Anche se vi sono ampie variazioni nella prevalenza della sindrome da burnout in operatori sanitari, è più probabile che questa colpisca quegli infermieri che lavorano con pazienti affetti da cancro, soprattutto se in reparti di pediatria, o con pazienti con HIV, così come coloro che lavorano in reparti di emergenza o nelle unità di terapia intensiva. Nel contesto oncologico uno dei fattori di stress è legato all’alta mortalità dei pazienti e, quindi, al tema della morte di per sé e al tema dell’impotenza. Riguardo ai pazienti affetti da AIDS, a tutti i fattori sopra esposti, va aggiunta la paura del contagio.
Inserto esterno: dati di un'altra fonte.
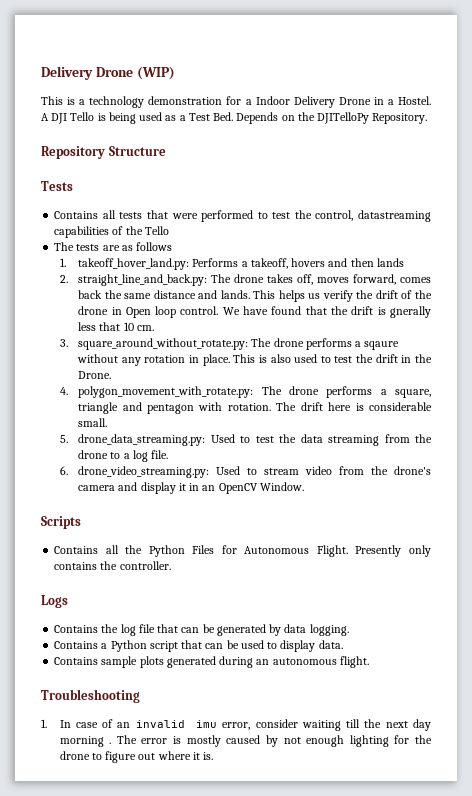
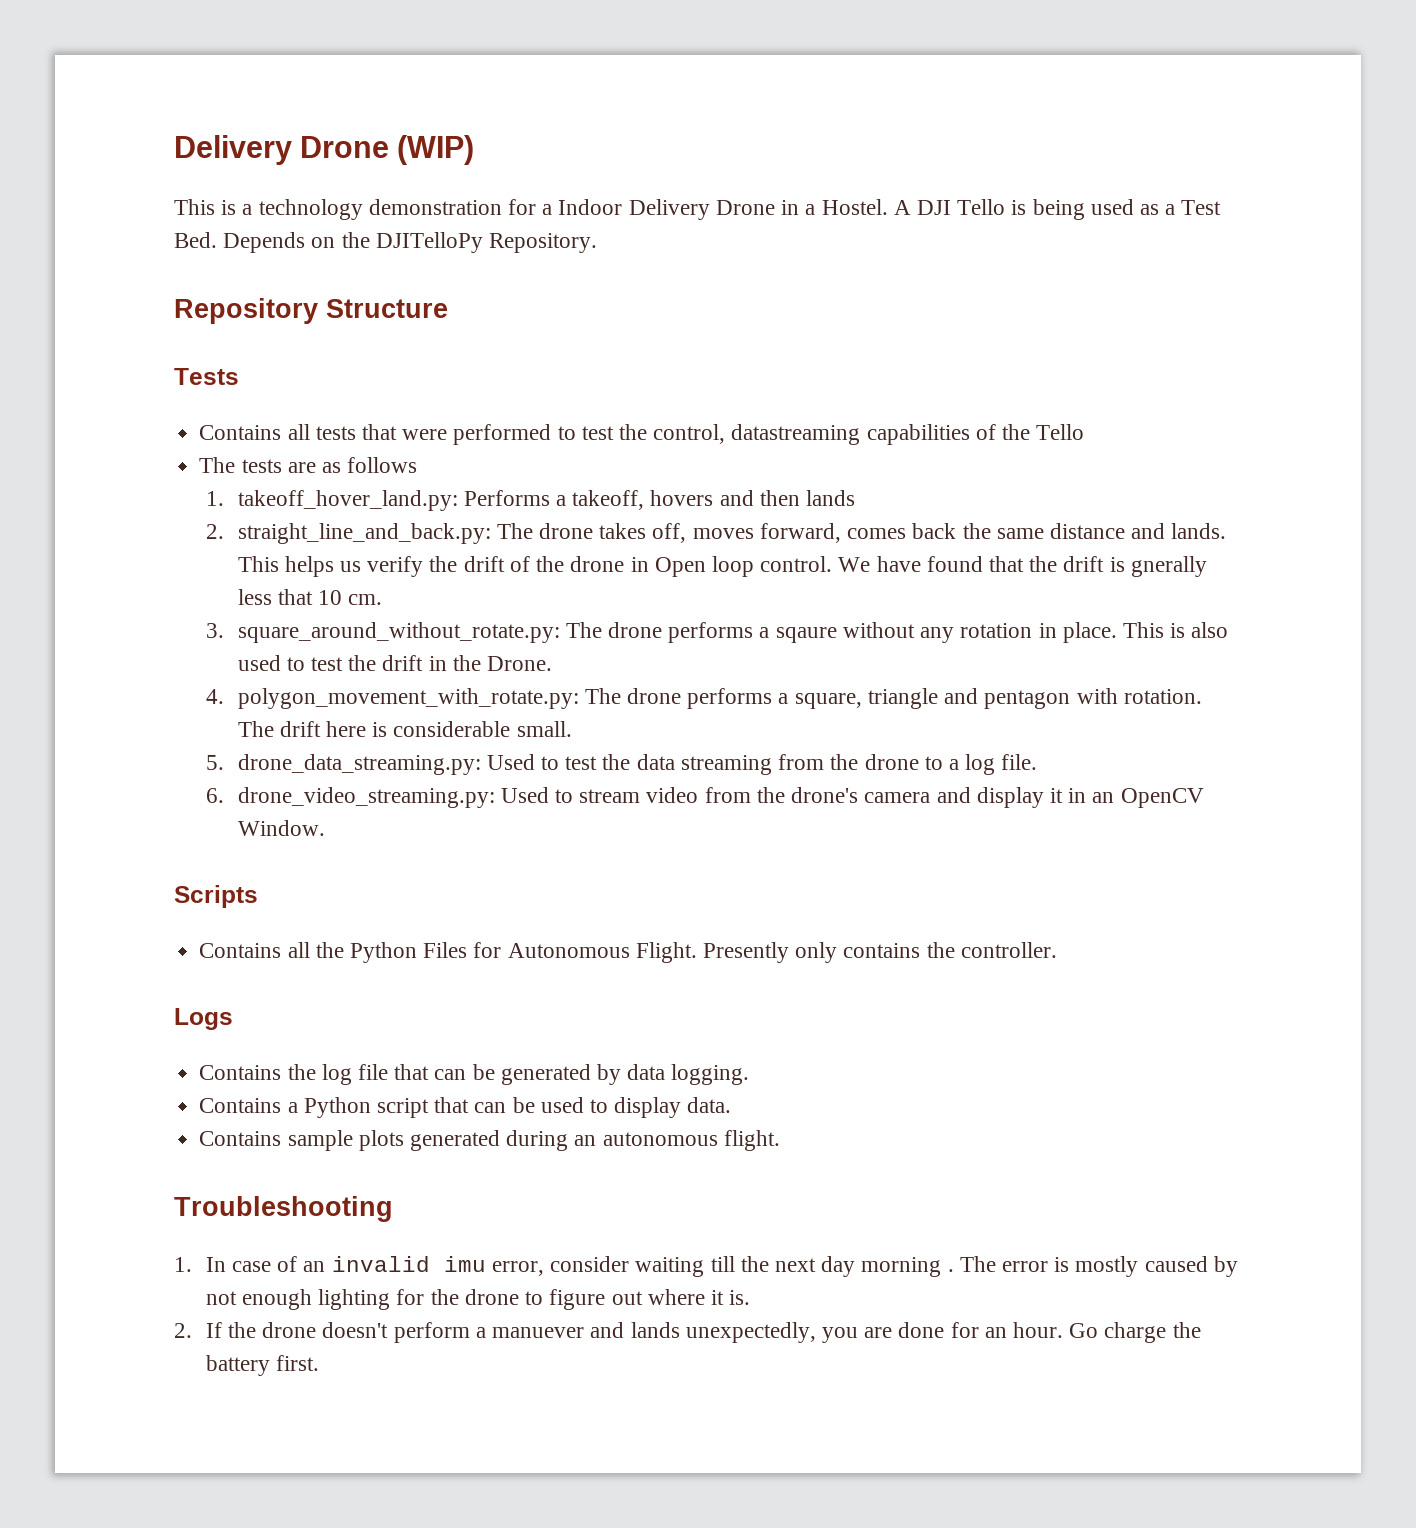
+ 2. If the drone doesn't perform a manuever and lands unexpectedly, you are done for an hour. Go charge the battery first.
Anche nel caso dei reparti di emergenza e terapia intensiva è presente un elevato pericolo di morte dei pazienti e la necessità di operare con rapidità e precisione, spesso anche per molte ore di seguito, fanno sì che lo stress raggiunga livelli spesso insostenibili, soprattutto sul lungo termine.

Questo tipo di stressors è rilevabile anche nelle professioni di soccorso e nei medici, ma l’epidemiologia e le ricerche di settore indicano come gli infermieri siano comunque la categoria più colpita dalla sindrome da burnout.

Elementi che arginano il burnout nell’ambiente di lavoro

Abbiamo visto quali sono i maggiori fattori di rischio e gli stressors spesso correlati all’insorgenza della sindrome da burnout, vediamo adesso quali possono essere gli elementi che, se presenti nell’ambiente di lavoro, possono contribuire ad arginarla. Si tratta di fattori che interagiscono con quelli personali e con la struttura di base dei singoli soggetti.

gruppo di sostegnoIntanto, è importante che nell’ambiente di lavoro ci sia un clima di fiducia, di comunicazione e di rispetto tra le diverse figure professionali, anche su livelli gerarchici diversi. Il supporto personale e di squadra risulta essere determinante e sarebbe auspicabile la presenza costante di uno psicologo o di uno psicoterapeuta per monitorare, prevenire ed eventualmente assistere il personale a rischio burnout. Inoltre, l’inserimento di un gruppo di supporto nella pratica clinica quotidiana offrirebbe un intervento precoce nel trattamento della sindrome e l’applicazione di soluzioni e strategie di coping appropriate.
Anche la formazione e l’informazione, rivolte agli operatori stessi e ai loro supervisori, rappresentano strumenti preziosi per aumentare la conoscenza di questa sindrome e la consapevolezza dei segni e dei sintomi utili per identificare gli individui a rischio.
Ultimo, ma non per importanza, politiche economico-sociali atte a migliorare le condizioni lavorative del personale a rischio e l’ambiente di lavoro stesso.